Peningkatan kemajuan dibidang keagamaan tidak semata dinilai dari
pembangunan secara fisik saja, misalnya pembangunan tempat ibadat. Pembangunan
harus melibatkan pembangunan moral dan spriritual umat beragama. Di tengah
keberagaman agama dan kepercayaan, peran pemuka agama menjadi sangat penting. Mereka
seharusnya bertindak sebagai kawan supaya mampu merangkul seluruh umat. Masing-masing
agama wajib bekerja sama untuk membuat kesepakatan-kesepakatan yang positif
demi memajukan kehidupan bangsa dan negara tanpa melupakan norma-norma yang
berlaku. Agama pada hakikatnya berperan sebagai alat pemantik kebersamaan dan
kegotongroyongan, bukan pemicu perselisihan. Pembangunan SDA dan SDM supaya
menjadi semakin berkualitas hendaknya tidak melupakan faktor kelestarian
lingkungan. Jangan sampai terjadi eksploitasi berlebih yang justru dapat
merugikan manusia. SDA harus diolah dan dimanfaatkan secara optimal dan
bijaksana supaya dapat diwariskan ke generasi masa datang.

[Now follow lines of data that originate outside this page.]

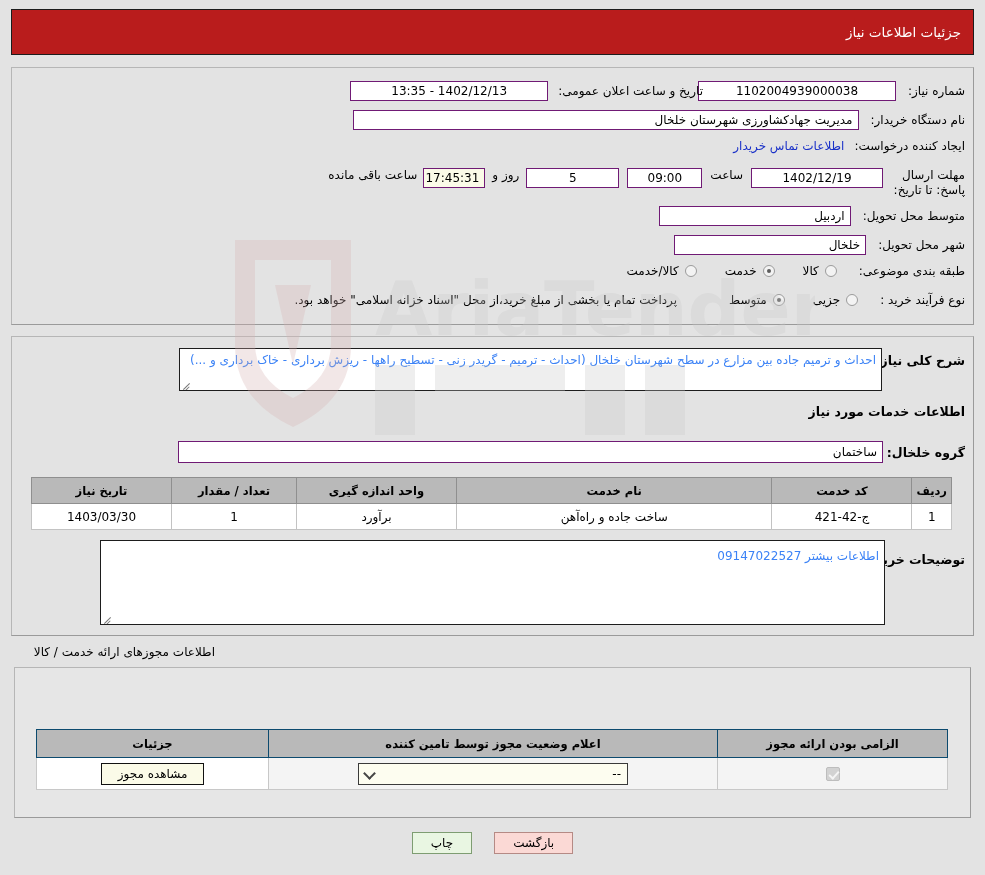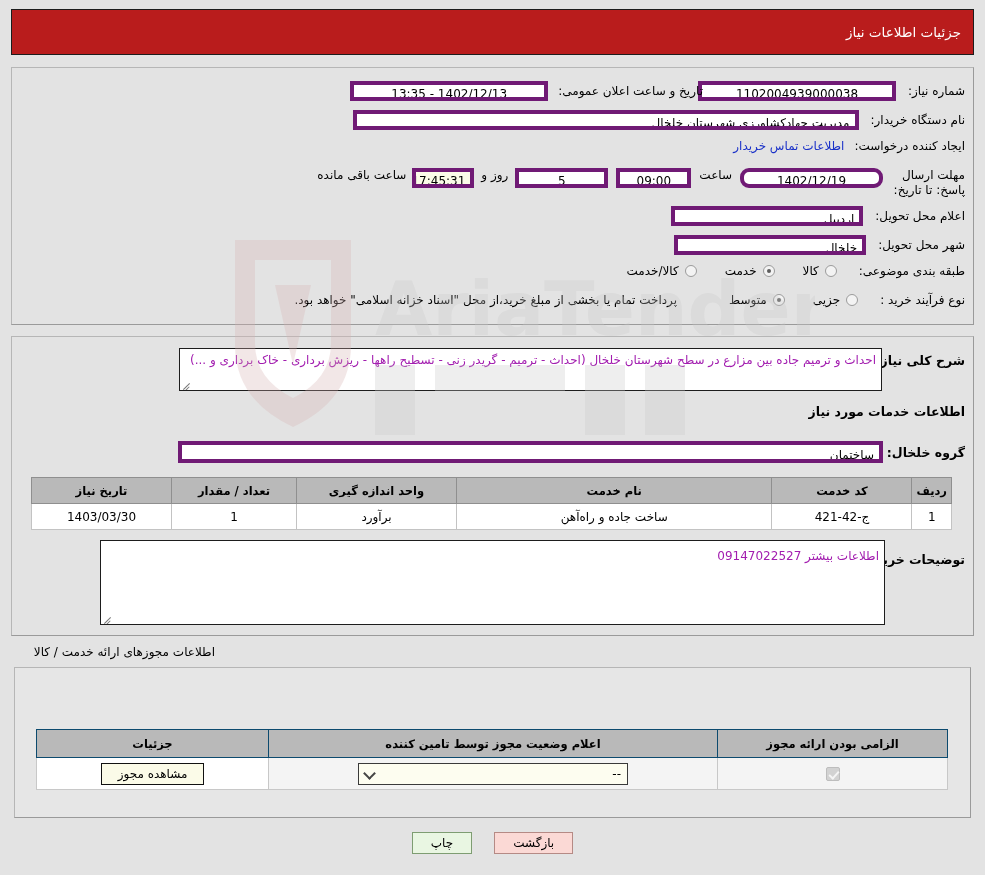"1402/12/13 - 13:35" .fld { border: 4px solid #701a75 -> 1px solid #701a75 }
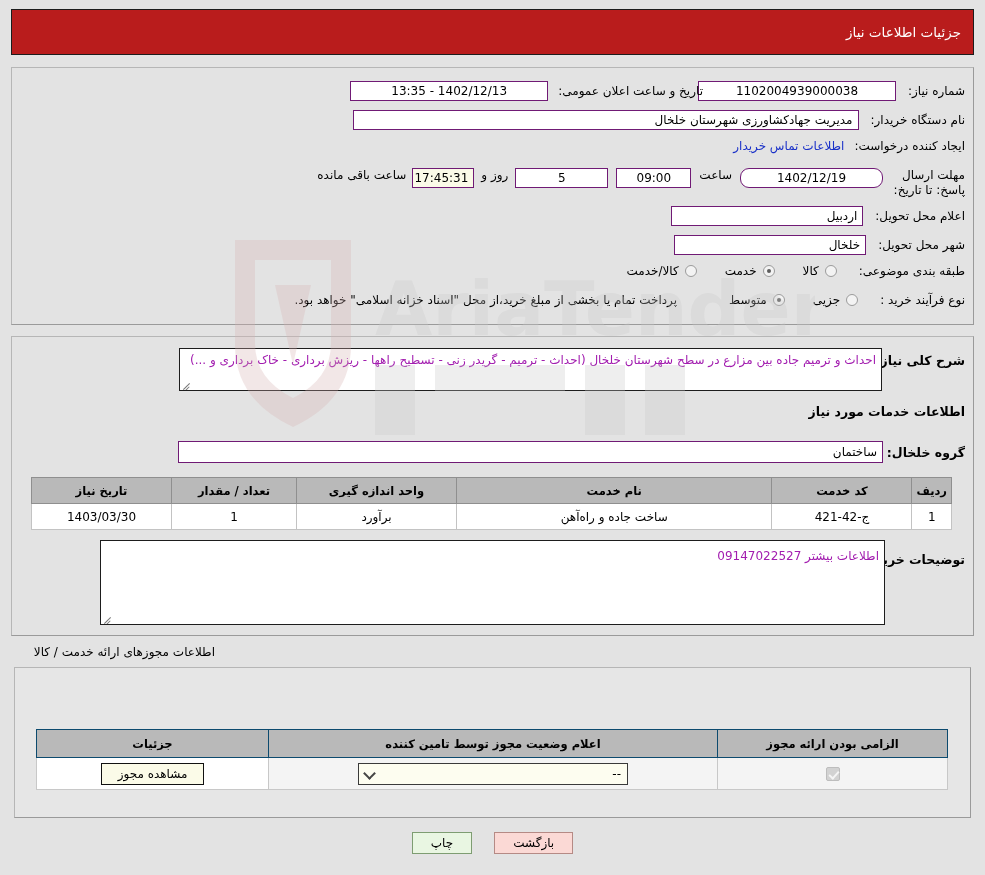"1402/12/19" div.fld { border-radius: 9px -> none; width: 143px -> 132px }
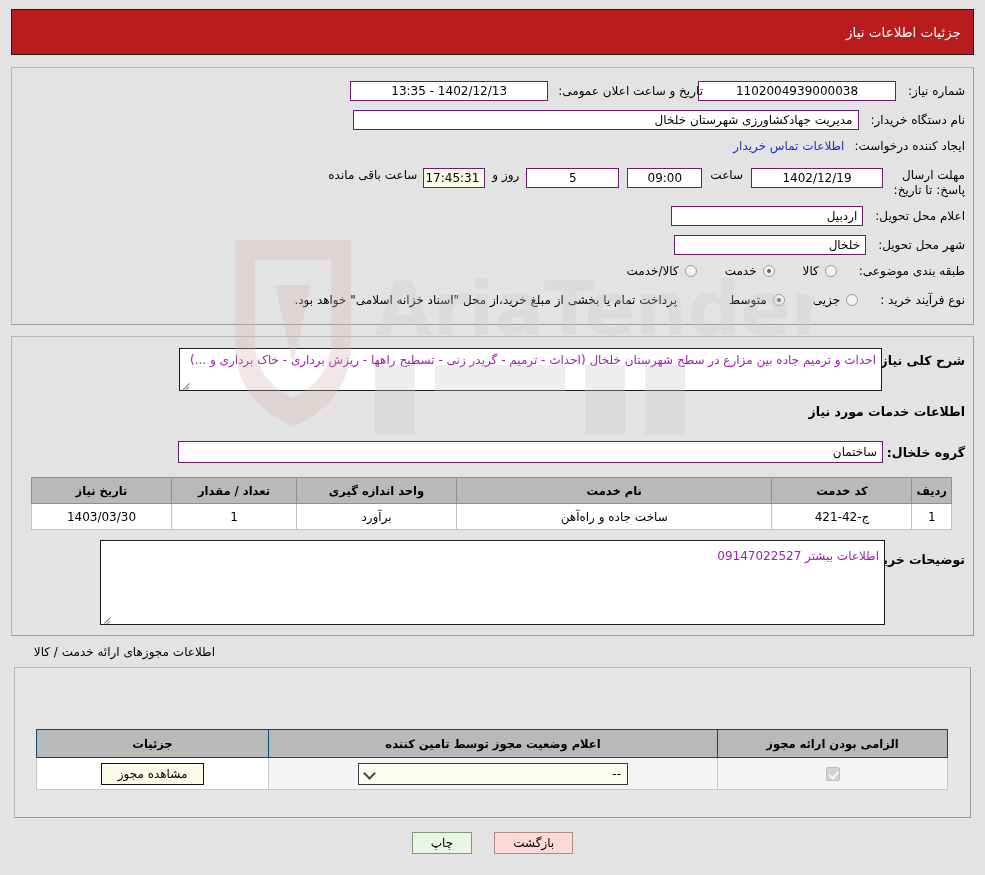"اعلام محل تحویل:" span.lbl { text: اعلام -> متوسط }
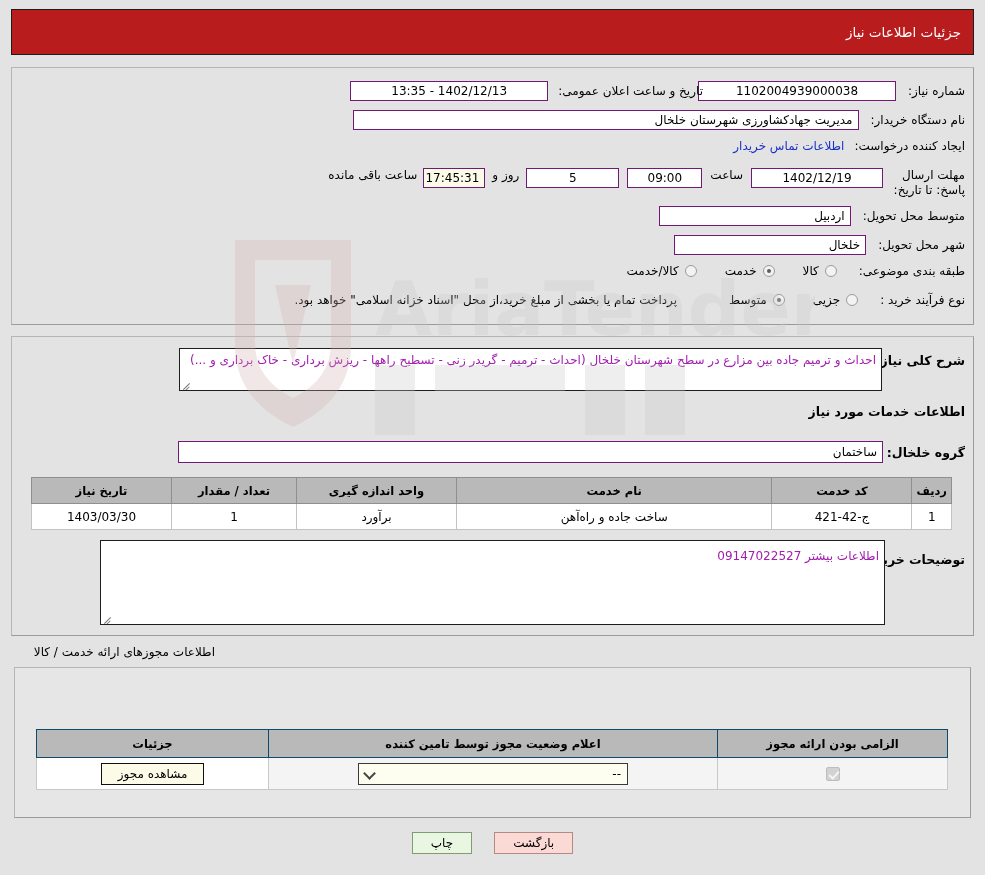"احداث و ترمیم جاده بین" .ta { color: #a21caf -> #3b82f6 }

Hidup beragama secara rukun sejatinya mampu menjadi solusi ampuh
dalam pengentasan kemiskinan. Pengamalan tri kerukunan umat beragama merupakan
kunci dari keberhasilan penanggulangan kemiskinan. Dimulai dari ketaatan umat
seagama kepada pimpinan agamanya, dilanjutkan dengan gerakan positif lintas
agama, hingga akhirnya terjalin kerja sama yang solid antara umat beragama
dengan pemerintah dalam upaya pengentasan kemiskinan. Pembangunan SDM oleh umat
beragama bertujuan untuk meningkatkan kualitas SDM itu sendiri. Siapa yang
termasuk umat beragama? Umat beragama bukan hanya mereka yang kaya, melainkan
orang miskinpun harus mau diajak bersatu untuk berjuang bersama. Gap /
kesenjangan antara si kaya dan si miskin harus dihapus jika ingin terjalin
kerukunan. Sasaran utama pembangunan adalah keluarga. Keluarga sebagai unit
terkecil dalam masyarakat mempunyai peran dalam penanggulangan kemiskinan. Umat
beragama dapat berperan misalnya dengan bekerja sama mengadakan pelatihan
kewirausahaan, membantu mengajar, meminjamkan modal untuk usaha kecil dan
menengah sehingga mampu memperluas kesempatan kerja. Kesempatan kerja yang luas
akan mengurangi angka pengangguran dan meningkatkan pendapatan per kapita,
akibatnya secara otomatis kemiskinan pun berkurang.